EXTRACTED ENTRIES Start Marker

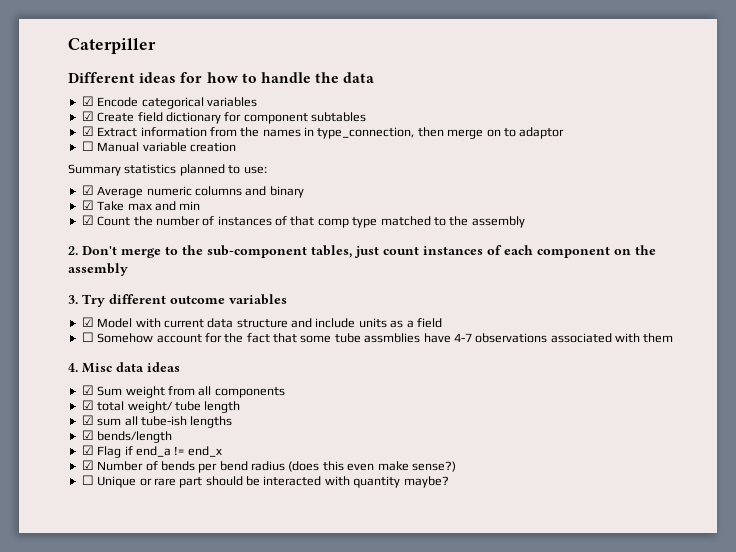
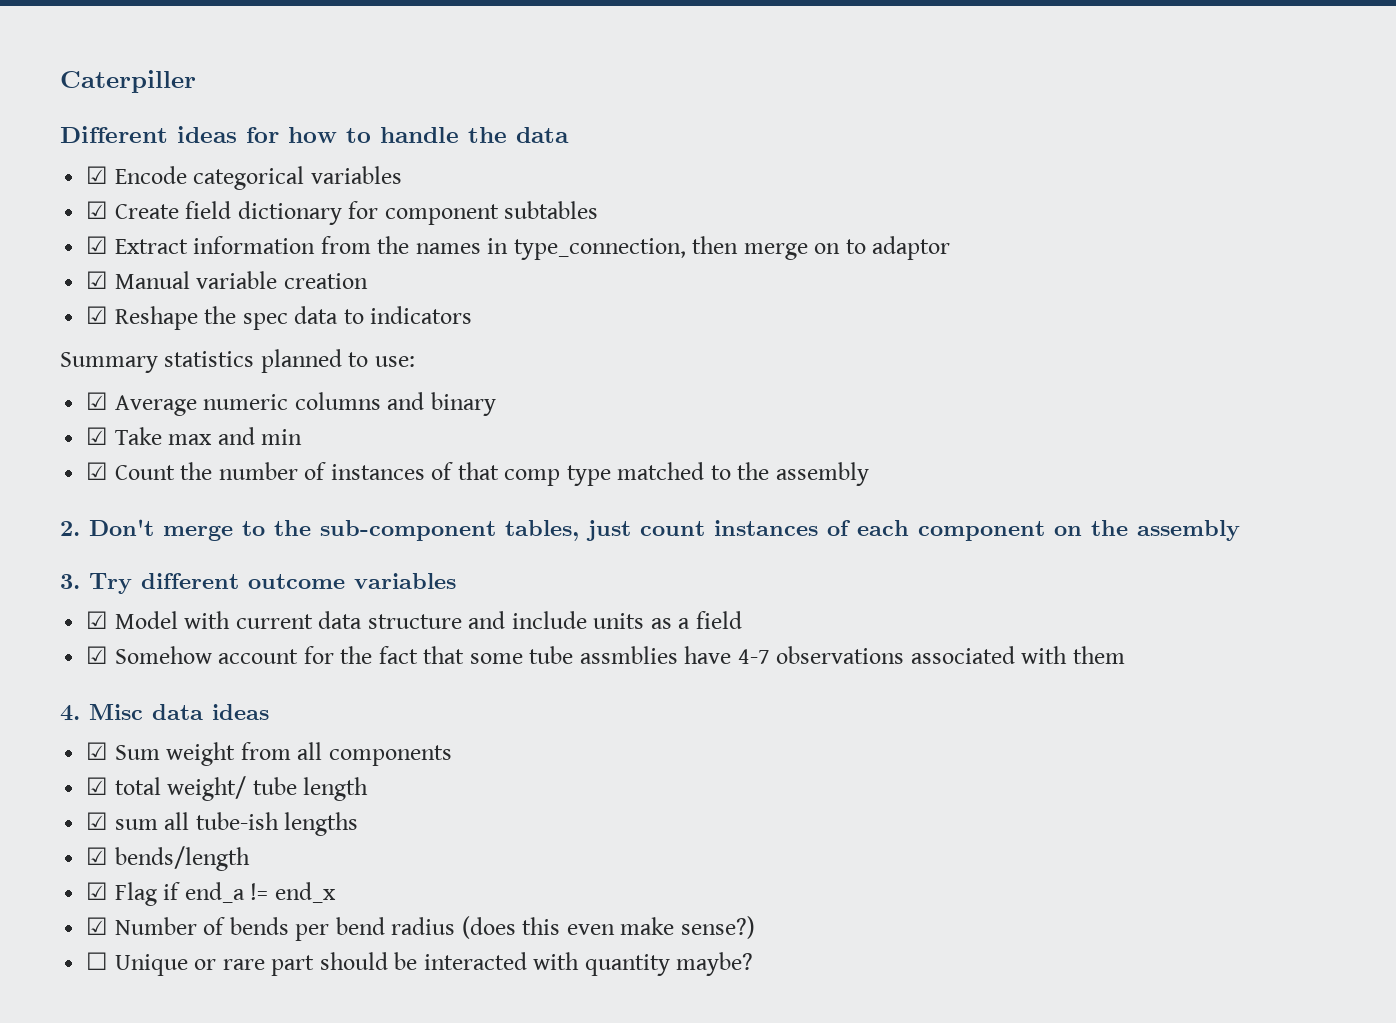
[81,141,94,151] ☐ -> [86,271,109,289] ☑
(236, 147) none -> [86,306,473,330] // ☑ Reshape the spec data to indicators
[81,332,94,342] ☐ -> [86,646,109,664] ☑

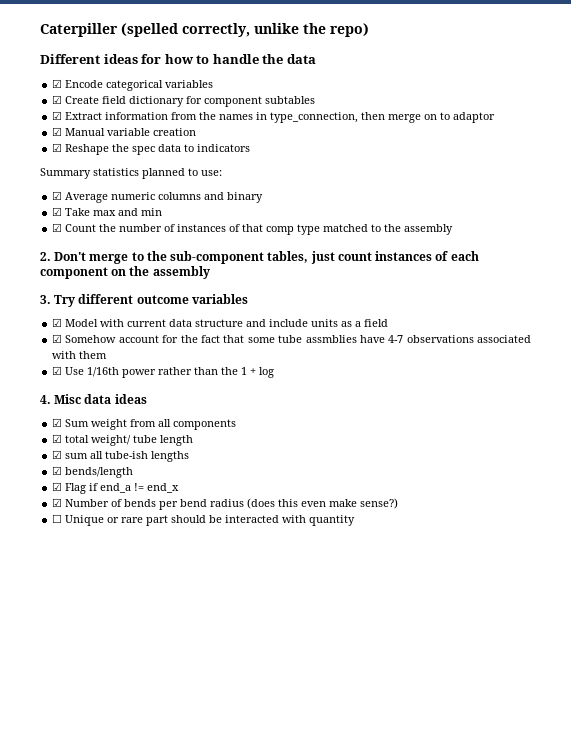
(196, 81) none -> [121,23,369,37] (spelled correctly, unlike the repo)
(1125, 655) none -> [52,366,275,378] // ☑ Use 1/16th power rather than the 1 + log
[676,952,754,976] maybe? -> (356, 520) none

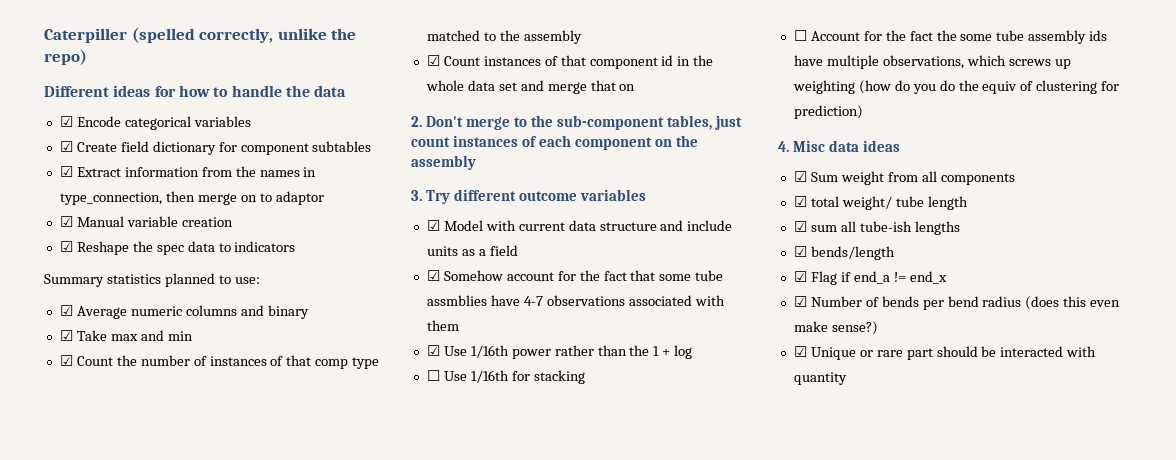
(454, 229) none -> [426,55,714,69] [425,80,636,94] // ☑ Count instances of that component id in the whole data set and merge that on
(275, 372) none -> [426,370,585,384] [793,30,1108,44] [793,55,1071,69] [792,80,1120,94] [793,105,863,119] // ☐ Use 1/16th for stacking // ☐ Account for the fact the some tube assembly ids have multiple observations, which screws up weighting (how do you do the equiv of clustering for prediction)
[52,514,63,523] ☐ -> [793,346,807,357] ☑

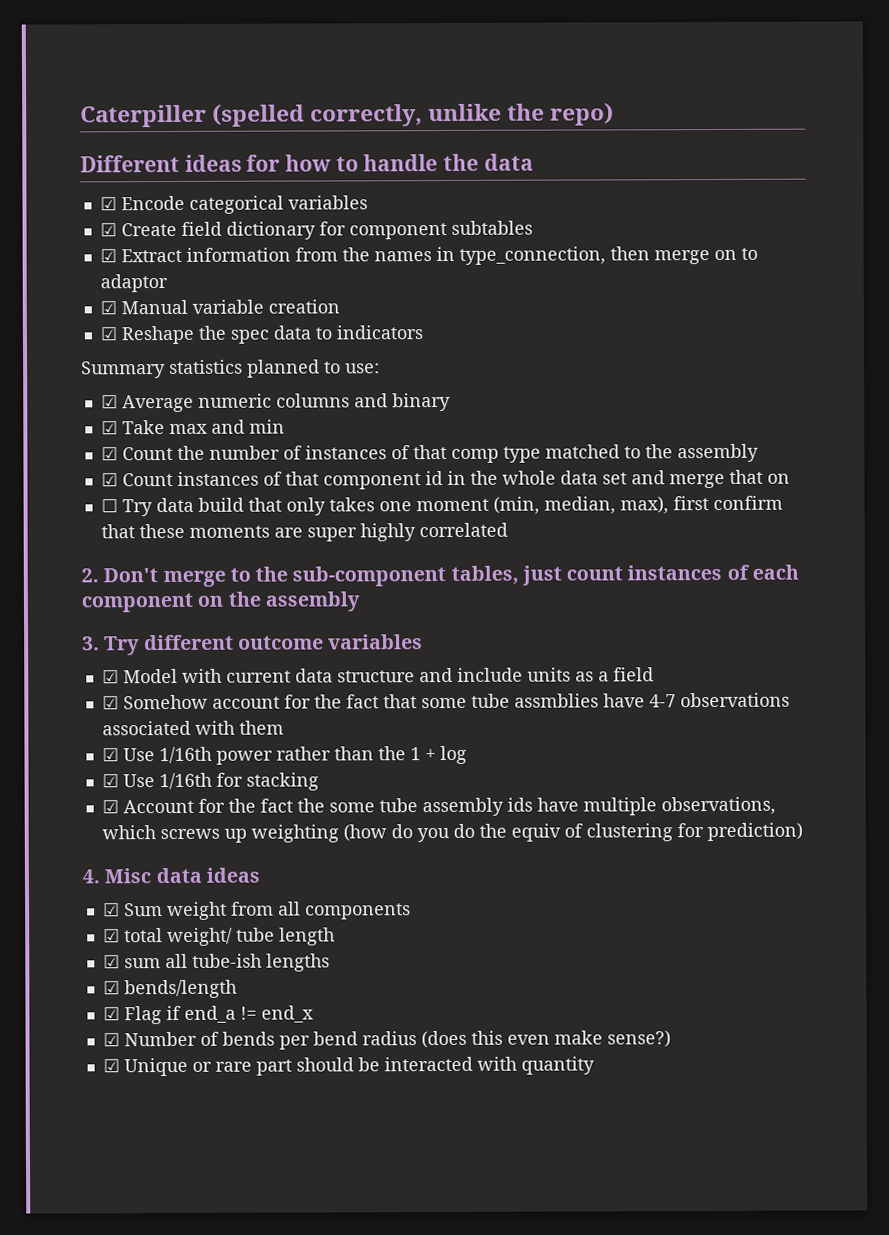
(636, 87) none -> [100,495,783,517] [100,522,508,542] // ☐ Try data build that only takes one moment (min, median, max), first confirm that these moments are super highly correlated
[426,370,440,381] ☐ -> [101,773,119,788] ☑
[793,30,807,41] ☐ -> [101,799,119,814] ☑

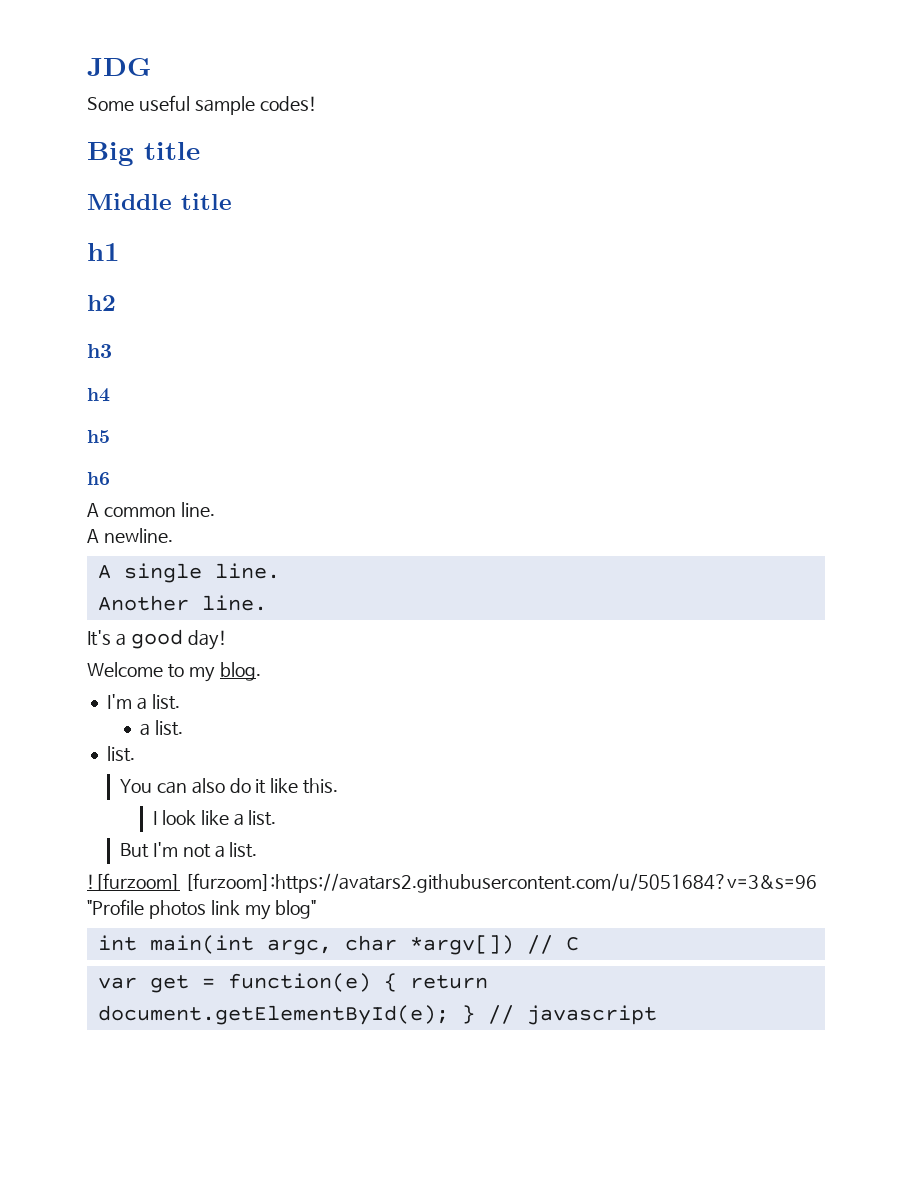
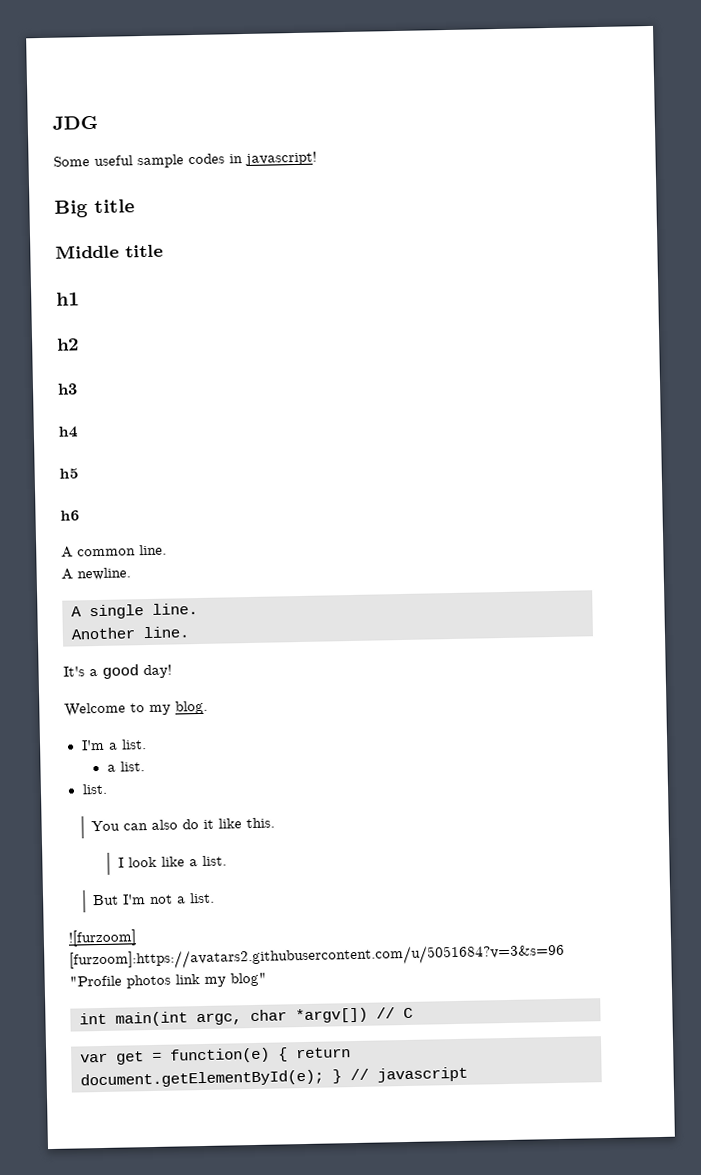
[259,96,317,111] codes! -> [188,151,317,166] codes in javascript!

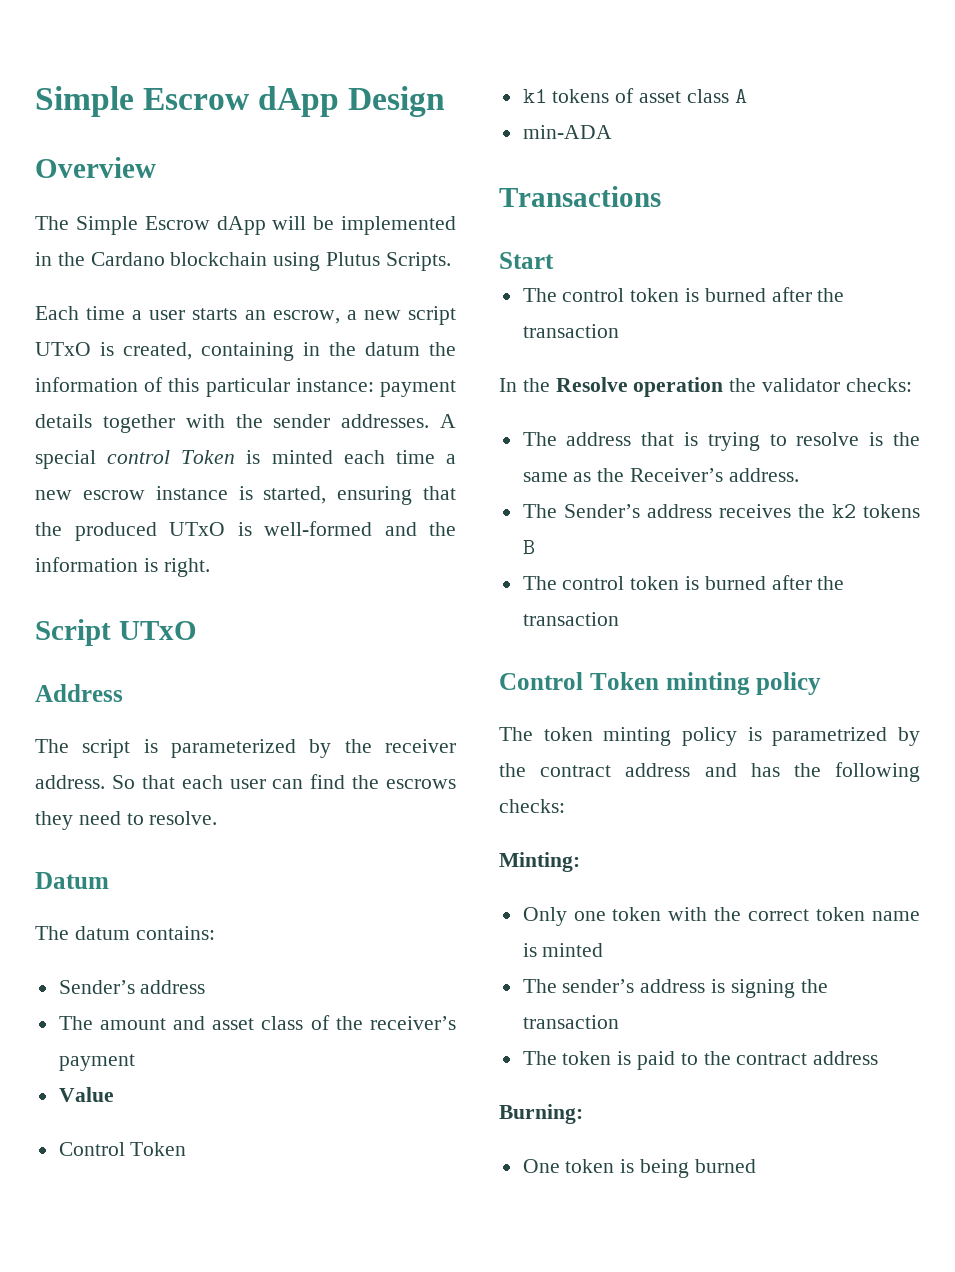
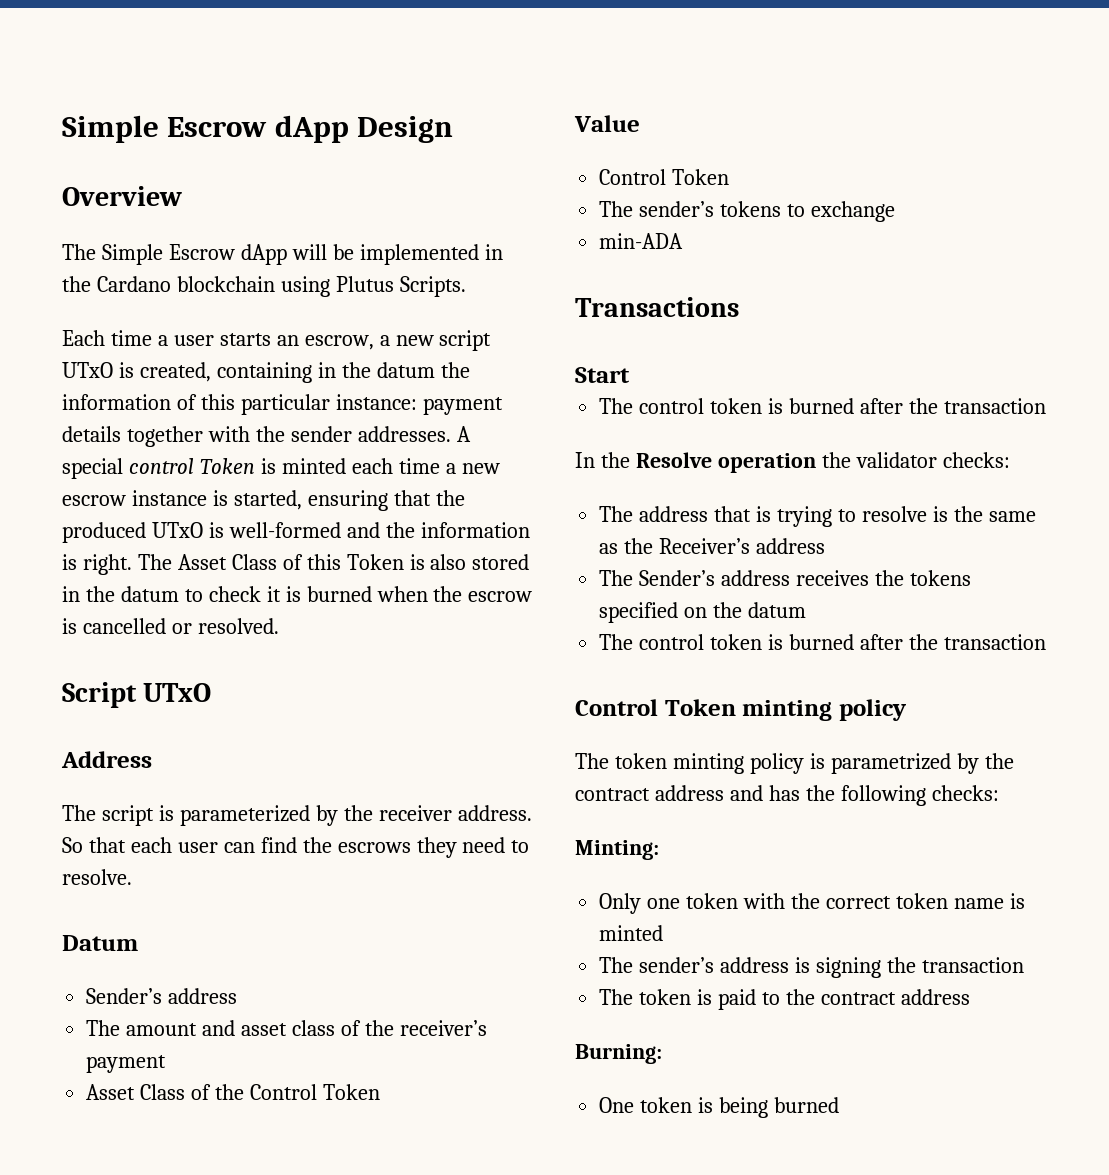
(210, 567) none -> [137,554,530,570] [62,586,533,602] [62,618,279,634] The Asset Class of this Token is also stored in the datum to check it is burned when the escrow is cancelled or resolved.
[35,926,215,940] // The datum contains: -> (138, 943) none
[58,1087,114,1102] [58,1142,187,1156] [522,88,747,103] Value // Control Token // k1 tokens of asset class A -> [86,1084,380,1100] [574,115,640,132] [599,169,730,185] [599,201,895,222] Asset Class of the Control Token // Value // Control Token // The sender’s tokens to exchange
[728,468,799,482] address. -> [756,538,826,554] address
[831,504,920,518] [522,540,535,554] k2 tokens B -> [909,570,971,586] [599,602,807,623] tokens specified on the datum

EXTRACTED ENTRIES End Marker

→ EXERCISE GOAL:
Though the entries above contain pictures, none should be copied; reproduce only the lines between the one holding "(636, 87) none" and the one holding "[35,926,215,940] // The", inclusive, exactly as written.

→ ANSWER AREA:
(636, 87) none -> [100,495,783,517] [100,522,508,542] // ☐ Try data build that only takes one moment (min, median, max), first confirm that these moments are super highly correlated
[426,370,440,381] ☐ -> [101,773,119,788] ☑
[793,30,807,41] ☐ -> [101,799,119,814] ☑

[259,96,317,111] codes! -> [188,151,317,166] codes in javascript!

(210, 567) none -> [137,554,530,570] [62,586,533,602] [62,618,279,634] The Asset Class of this Token is also stored in the datum to check it is burned when the escrow is cancelled or resolved.
[35,926,215,940] // The datum contains: -> (138, 943) none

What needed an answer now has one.